▶ **Task**
Repeat, exactly as written, the line containing "delivery date: 2025-09-11 -> 2025-09-21" and each line after it through the end of the data.
START Provided entries
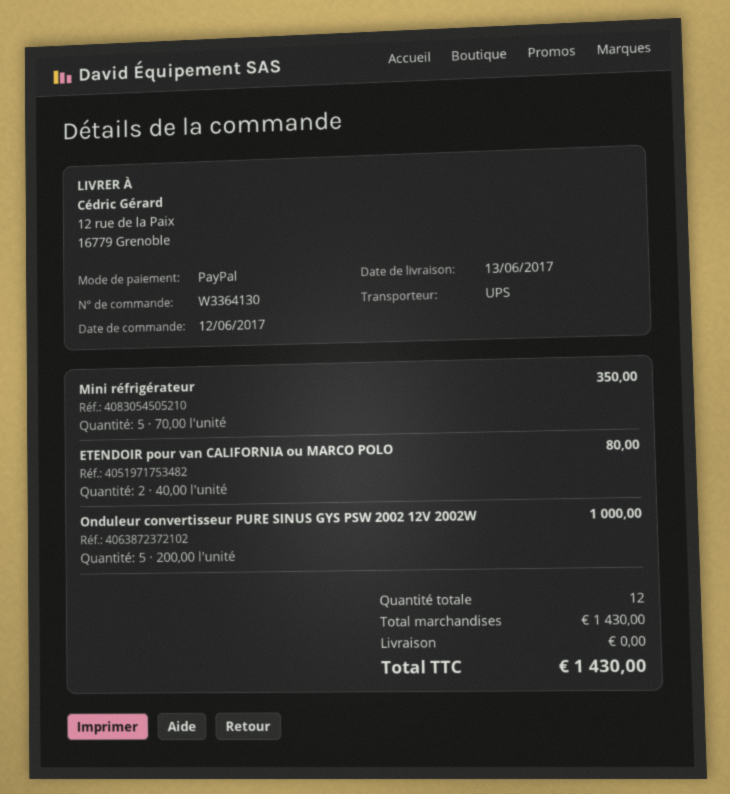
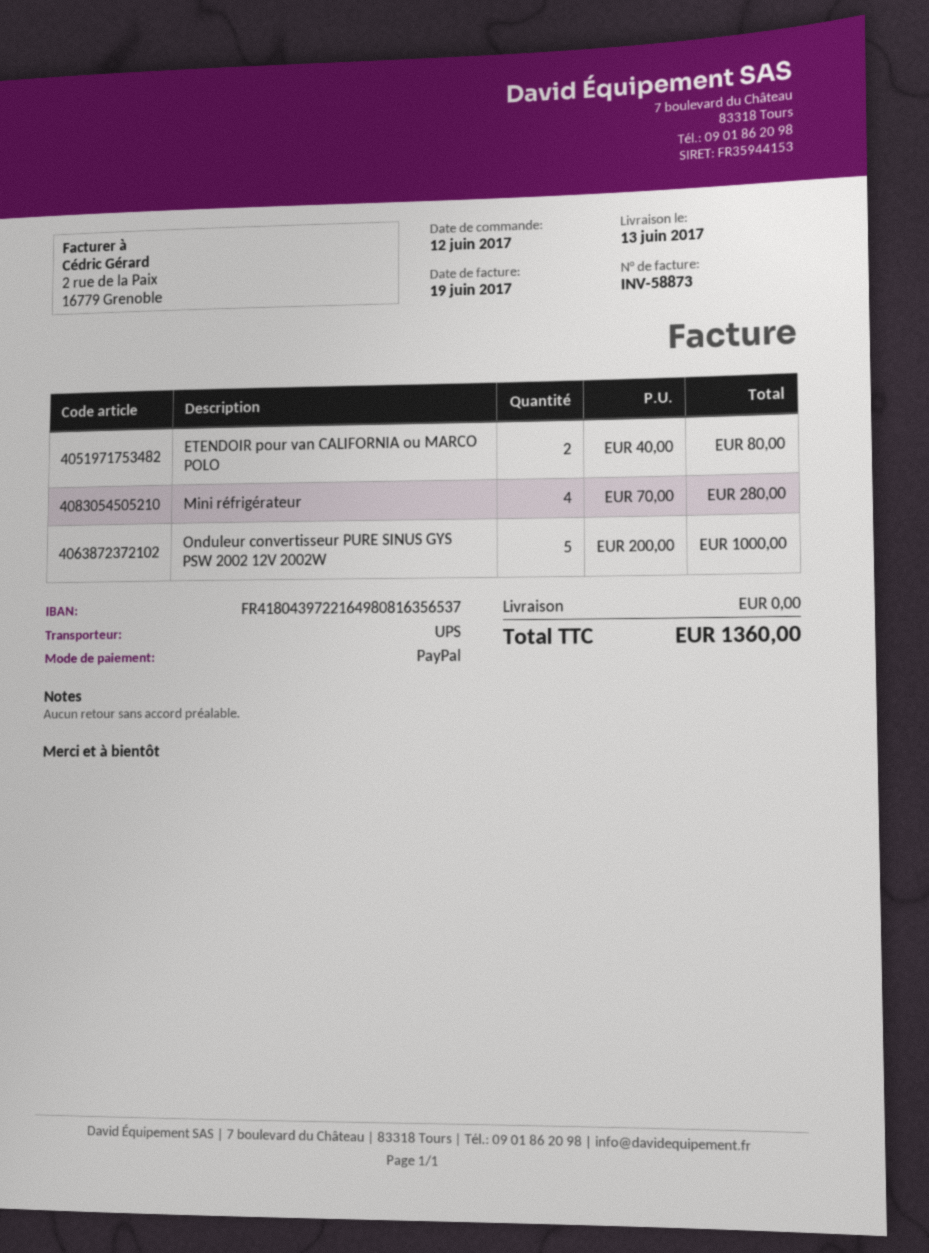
Mini réfrigérateur: 5 x 70.00 = 350.00 -> 4 x 70.00 = 280.00
total: 1430.00 -> 1360.00

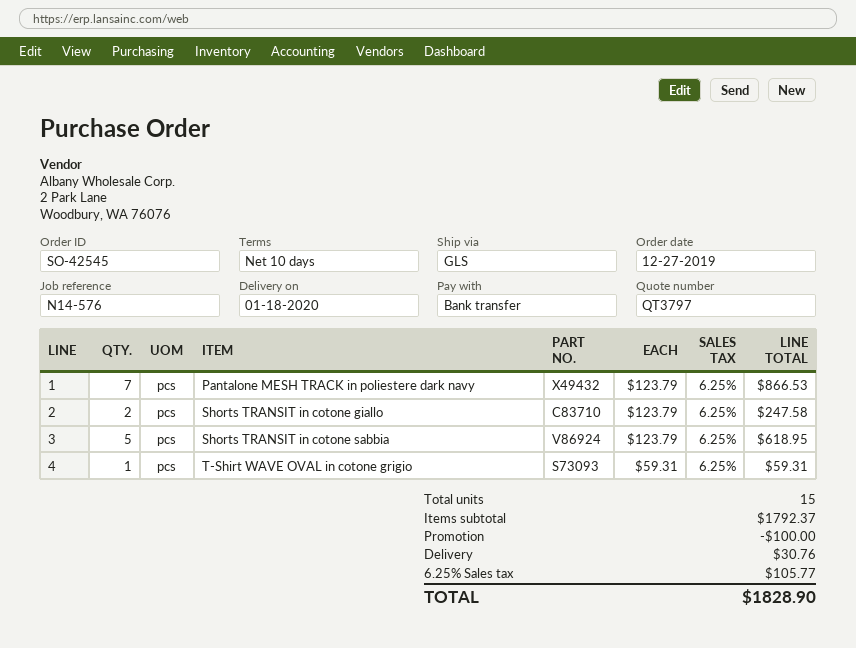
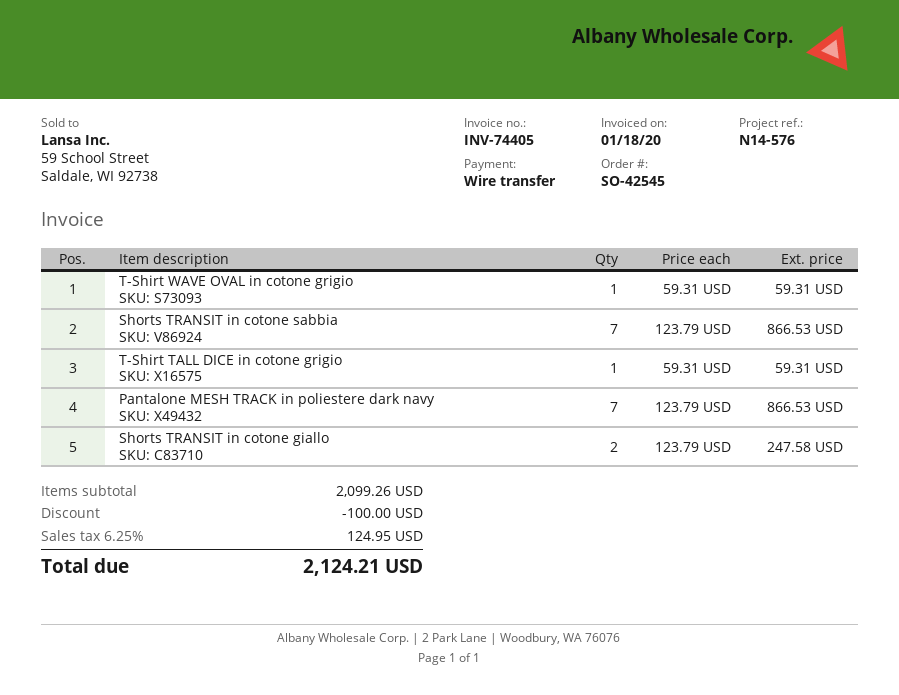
Shorts TRANSIT in cotone sabbia: 5 x 123.79 = 618.95 -> 7 x 123.79 = 866.53
T-Shirt TALL DICE in cotone grigio: none -> 1 x 59.31 = 59.31
subtotal: 1792.37 -> 2099.26
shipping: 30.76 -> none
tax: 6.25% = 105.77 -> 6.25% = 124.95
total: 1828.90 -> 2124.21

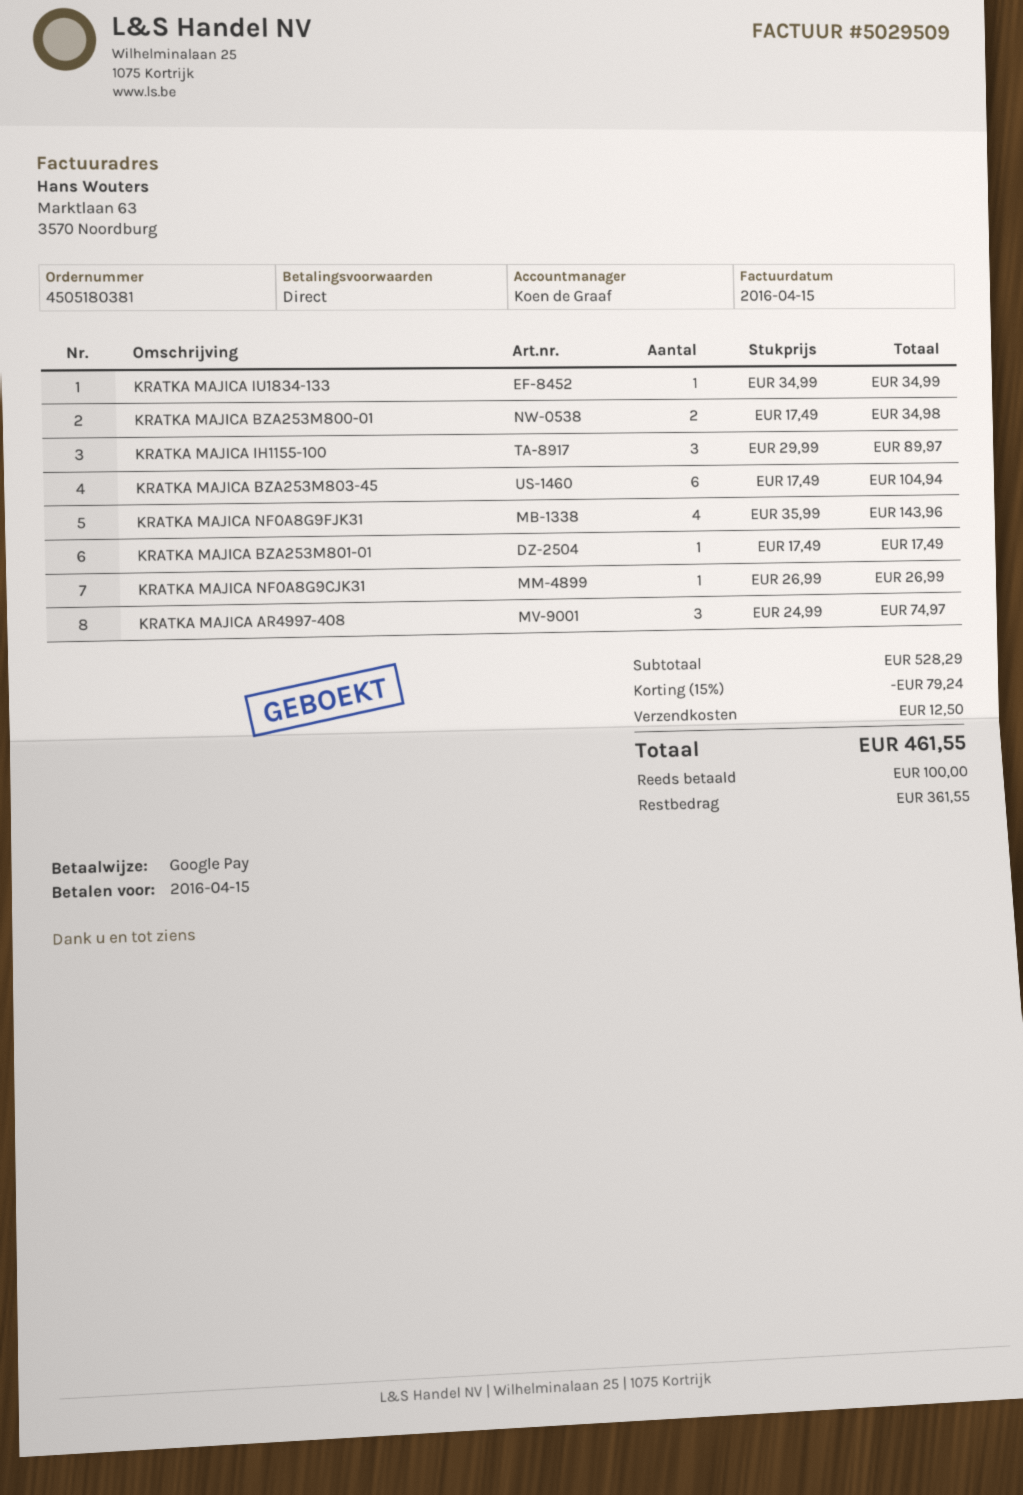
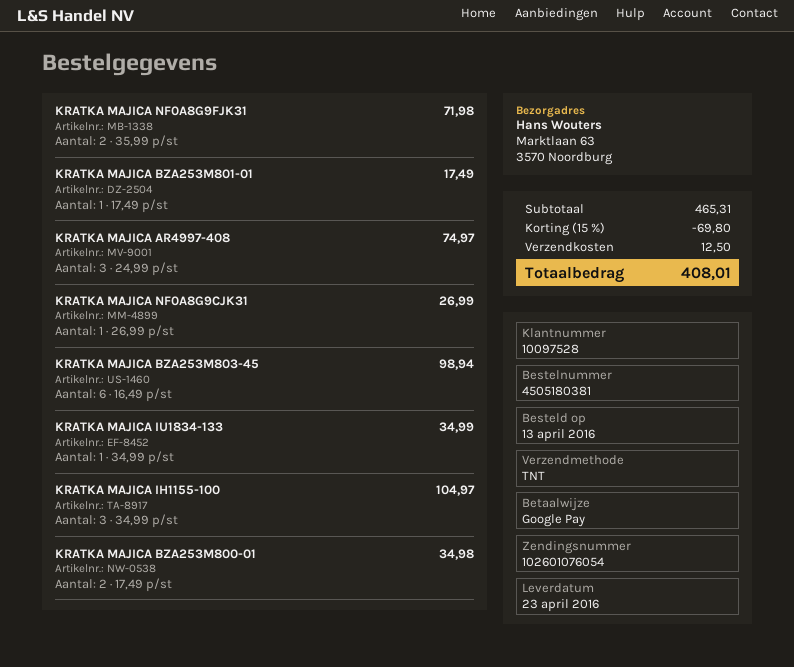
KRATKA MAJICA IH1155-100: 3 x 29.99 = 89.97 -> 3 x 34.99 = 104.97
KRATKA MAJICA BZA253M803-45: 6 x 17.49 = 104.94 -> 6 x 16.49 = 98.94
KRATKA MAJICA NF0A8G9FJK31: 4 x 35.99 = 143.96 -> 2 x 35.99 = 71.98
subtotal: 528.29 -> 465.31
discount: 15% = 79.24 -> 15% = 69.80
total: 461.55 -> 408.01

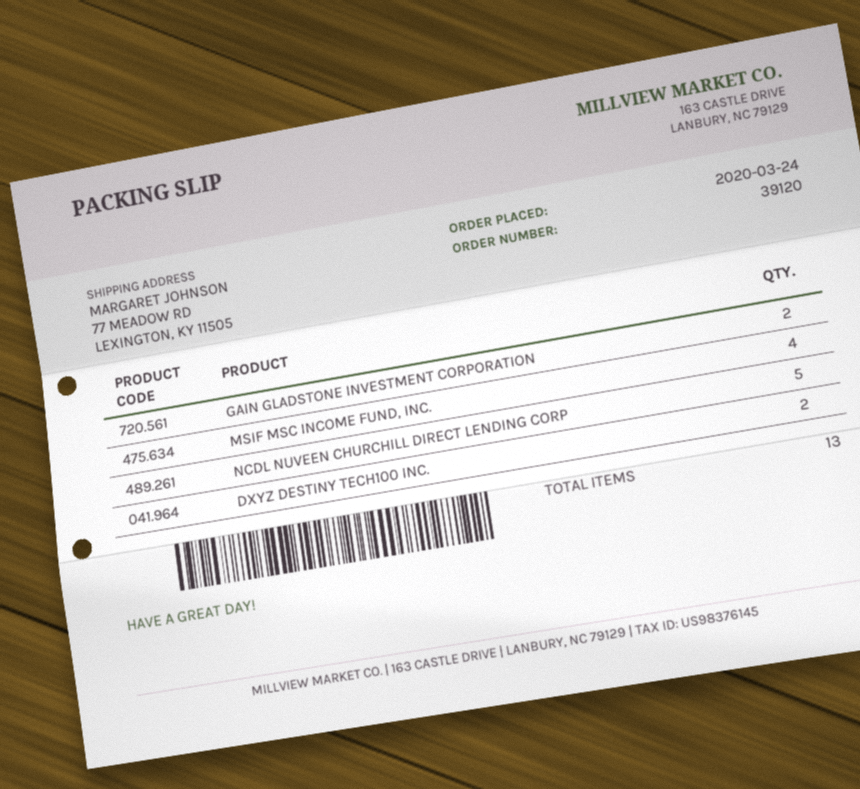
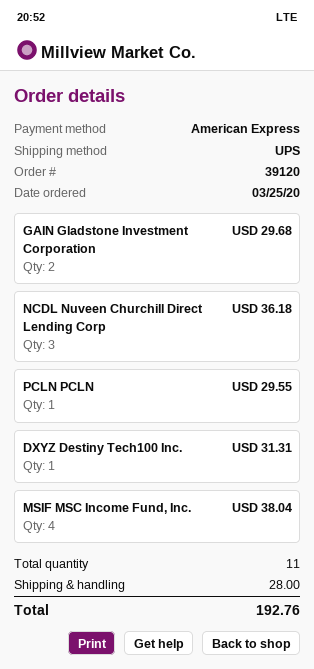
order date: 2020-03-24 -> 2020-03-25
NCDL NUVEEN CHURCHILL DIRECT LENDING CORP: 5 -> 3
DXYZ DESTINY TECH100 INC.: 2 -> 1
PCLN PCLN: none -> 1
total quantity: 13 -> 11

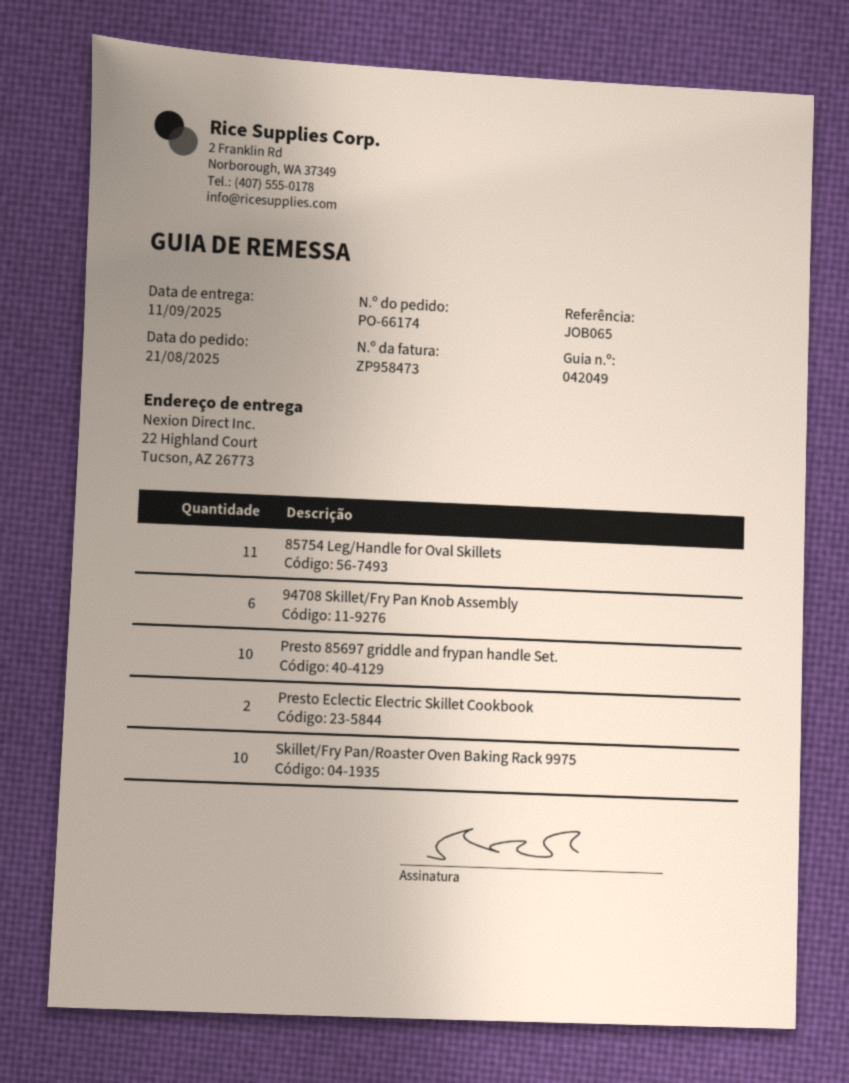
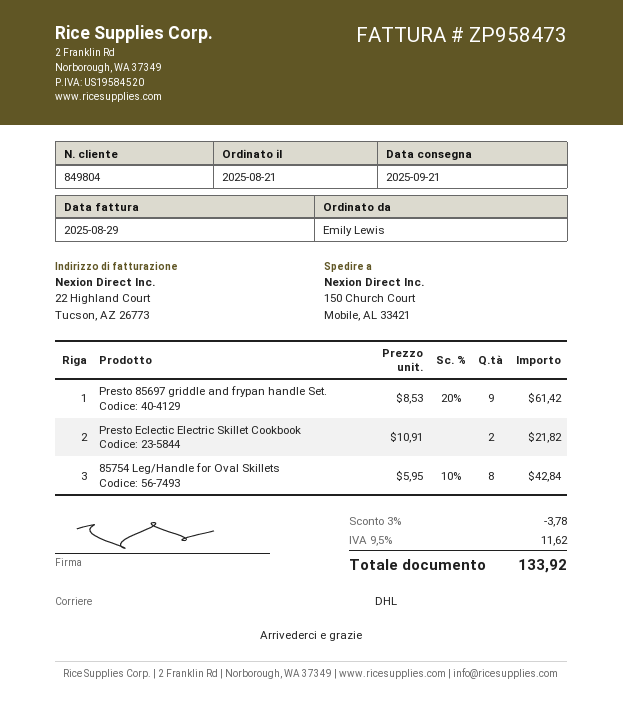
delivery date: 2025-09-11 -> 2025-09-21
ship to: 22 Highland Court, Tucson, AZ 26773 -> 150 Church Court, Mobile, AL 33421
85754 Leg/Handle for Oval Skillets: 11 -> 8
94708 Skillet/Fry Pan Knob Assembly: 6 -> none
Presto 85697 griddle and frypan handle Set.: 10 -> 9
Skillet/Fry Pan/Roaster Oven Baking Rack 9975: 10 -> none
END Provided entries
▶ **The completed task**
delivery date: 2025-09-11 -> 2025-09-21
ship to: 22 Highland Court, Tucson, AZ 26773 -> 150 Church Court, Mobile, AL 33421
85754 Leg/Handle for Oval Skillets: 11 -> 8
94708 Skillet/Fry Pan Knob Assembly: 6 -> none
Presto 85697 griddle and frypan handle Set.: 10 -> 9
Skillet/Fry Pan/Roaster Oven Baking Rack 9975: 10 -> none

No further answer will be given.